Dandelion


Dandelion -

The Dandelion, one of the most common and familiar of spring flowers, is entitled to much higher place than it at present holds in general estimation here. Perhaps because of excessive familiarity with it as a "weed," and partly also in some sections because it is regarded as of essentially medicinal properties, the average person ignores its manifold virtues and possibilities as a salad plant, alone or with other plants, but John Evelyn placed it among his famous seventy-three salad herbs and European gardeners and cooks have made it fashionable on the other side of the Atlantic. In this country also it is now extensively cultivated by Eastern market gardeners, being raised in hothouses between seasons.

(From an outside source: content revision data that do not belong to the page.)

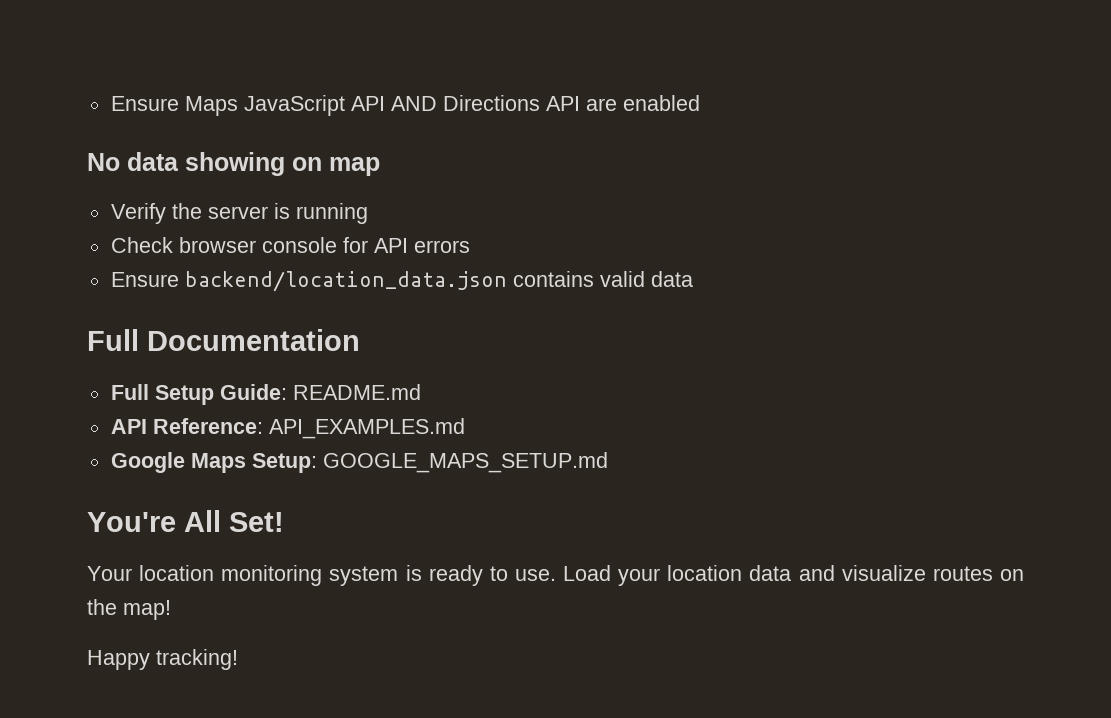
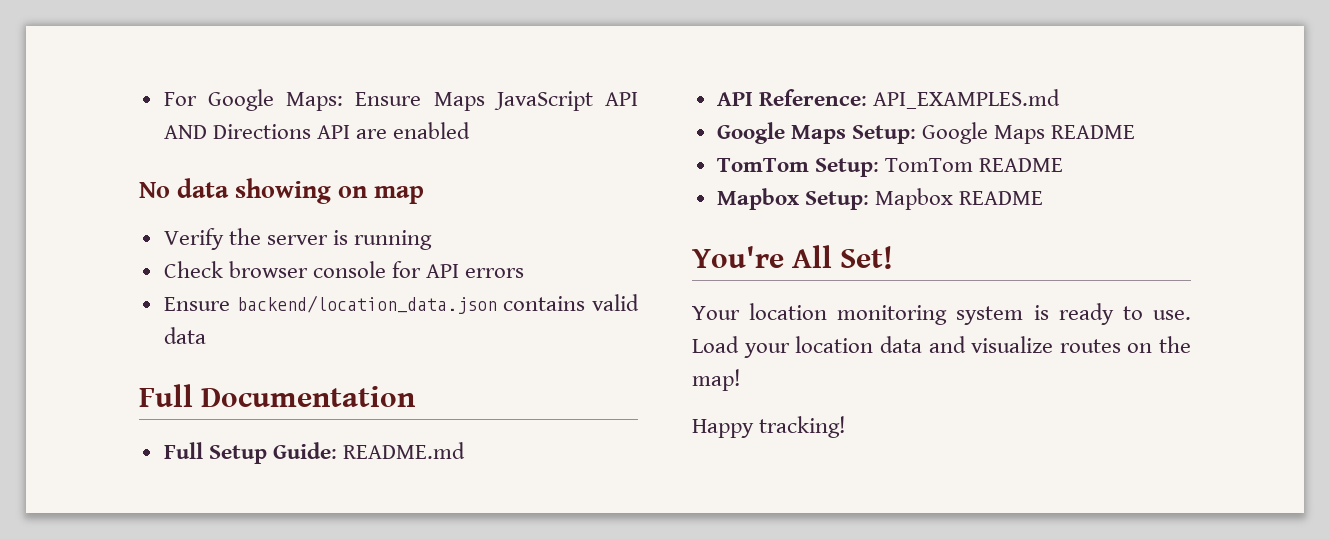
- Ensure Maps JavaScript API AND Directions API are enabled
+ For Google Maps: Ensure Maps JavaScript API AND Directions API are enabled
- Google Maps Setup: GOOGLE_MAPS_SETUP.md
+ Google Maps Setup: Google Maps README
+ TomTom Setup: TomTom README
+ Mapbox Setup: Mapbox README

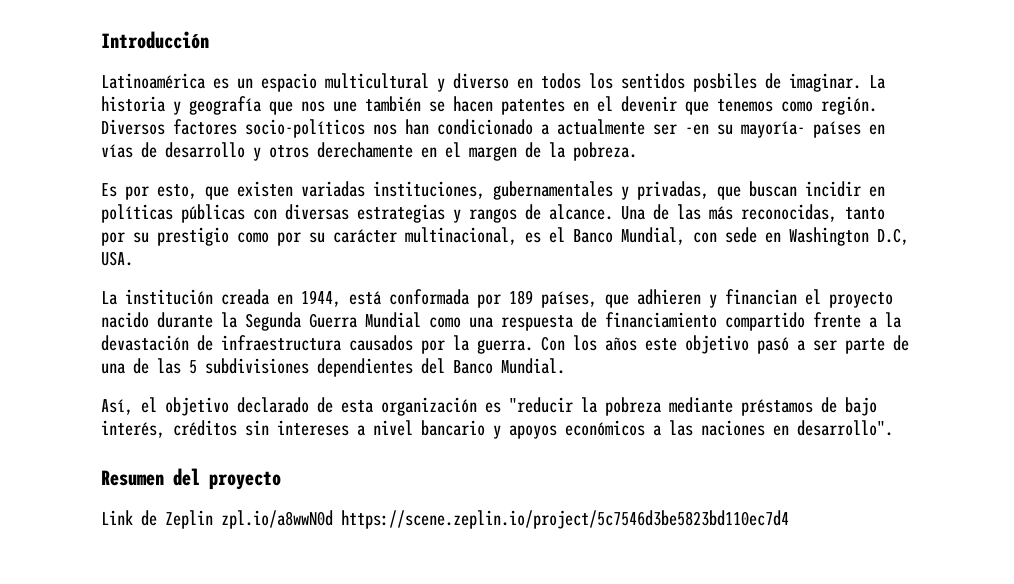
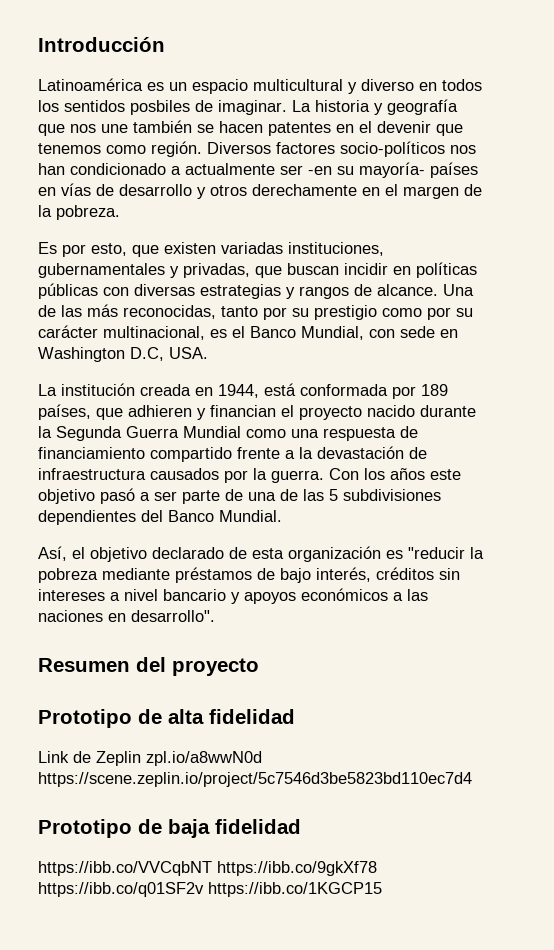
+ Prototipo de alta fidelidad
+ Prototipo de baja fidelidad
+ https://ibb.co/VVCqbNT https://ibb.co/9gkXf78 https://ibb.co/q01SF2v https://ibb.co/1KGCP15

The leaves when "blanched" by covering with earth, or potted and grown, from strong roots, in a warm dark cellar, are white, crisp and delicious. The young leaves resemble Endive. Even the ordinary green leaves lose much of their bitterness if washed and macerated in several waters and they make excellent spring "greens," especially if stewed with an equal quantity of sorrel leaves.

"Dandelion coffee" and "Dandelion chocolate" are made from the root, roasted and ground. The "coffee" is a mixture of ordinary coffee and powder, or extract, of dandelidon root. The "chocolate" contains one-fifth chocolate and four-fifths roots.